Fux não pautaria as ações,
mas Lewandowski usou manobra para que o tema fosse analisado
O ministro Ricardo
Lewandowski, do Supremo Tribunal Federal (STF), listou duas ações sobre a
compra de vacinas contra a covid-19 pelo governo federal para que elas sejam
julgadas, no plenário, na sessão do próximo dia 16.

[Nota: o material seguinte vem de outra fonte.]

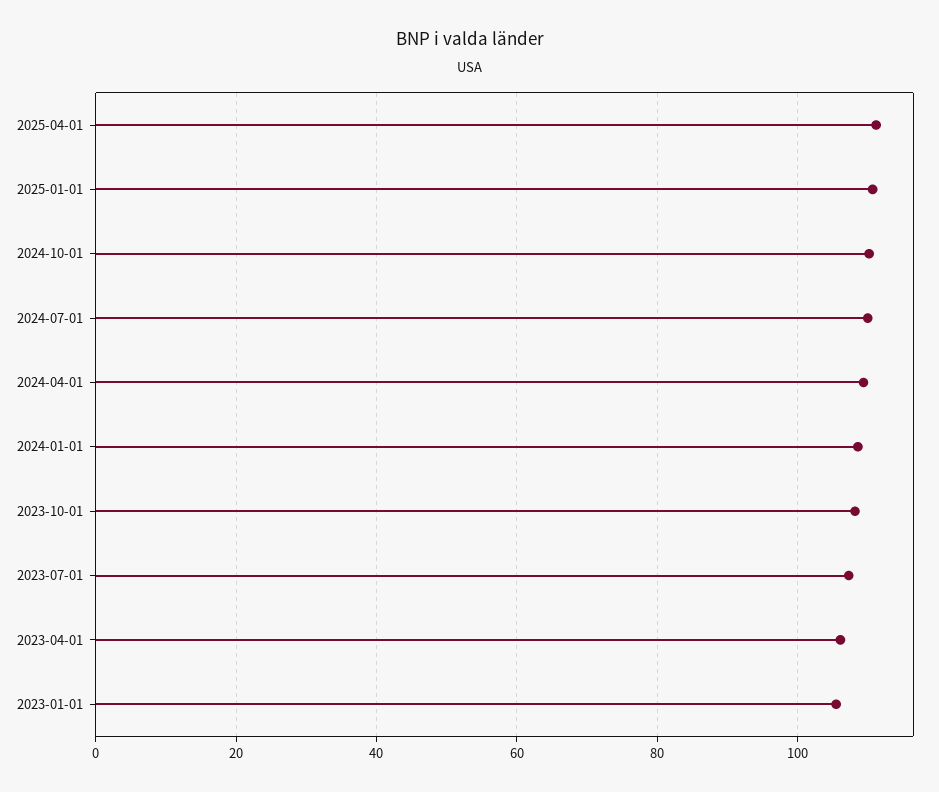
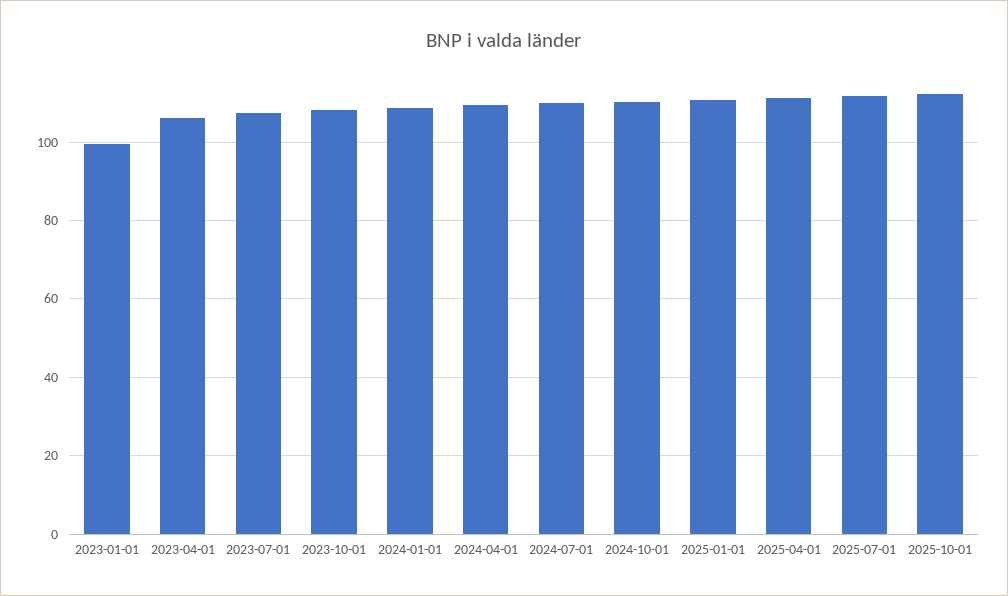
2023-01-01: 106 -> 100
2025-07-01: none -> 112
2025-10-01: none -> 112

A manifestação aconteceu após o presidente da Corte, ministro Luiz Fux,
apresentar um destaque e suspender o julgamento do caso, que ocorria no
plenário virtual. Quando um ministro apresenta destaque, o caso tem de ser
levado ao plenário físico. Como Fux é o presidente da Corte, caberia a ele
definir quando as ações serão pautadas.
Lewandowski, no entanto, não esperou uma definição do presidente e usou uma
manobra para que o tema fosse analisado no dia 16. Conforme o Valor apurou, Fux
não tinha a intenção de pautar as ações neste ano, já que restam poucas sessões
até o início do recesso do Judiciário.
De acordo com a assessoria de Lewandowski, o ministro entende que ao julgamento
das ações "é de caráter urgente para o resguardo da vida de centenas de
milhares de brasileiros em face da pandemia do corona vírus e da necessidade de
um plano eficaz de vacinação".
Em seu voto, o relator defendeu que o Ministério da Saúde deveria apresentar, em 30
dias, um detalhamento das suas estratégias para garantir "a imunização de
toda a população".
De acordo com o ministro, o plano teria de pormenorizar "ações, programas,
projetos e parcerias correspondentes, com a identificação dos respectivos
cronogramas e recursos financeiros, de maneira a assegurar a oferta e
distribuição tempestiva, universal e gratuita de vacinas em qualidade e
quantidade suficiente, segundo critérios técnicos e científicos
pertinentes".
Para o relator, esse plano deverá ser atualizado mensalmente pelo menos até
dezembro do ano que vem - e periodicamente ser remetido ao Congresso Nacional
"para os fins de fiscalização e
controle" previstos na Constituição Federal, no que será auxiliado
pelo Tribunal de Contas da União (TCU).
A futura aquisição das vacinas pelo governo foi judicializada depois que o
presidente Jair Bolsonaro informou ter proibido o Ministério da Saúde de assinar um protocolo de
intenções para a compra de 46 milhões de doses da CoronaVac, produzida pelo
laboratório chinês Sinovac em parceria com o Instituto Butantan.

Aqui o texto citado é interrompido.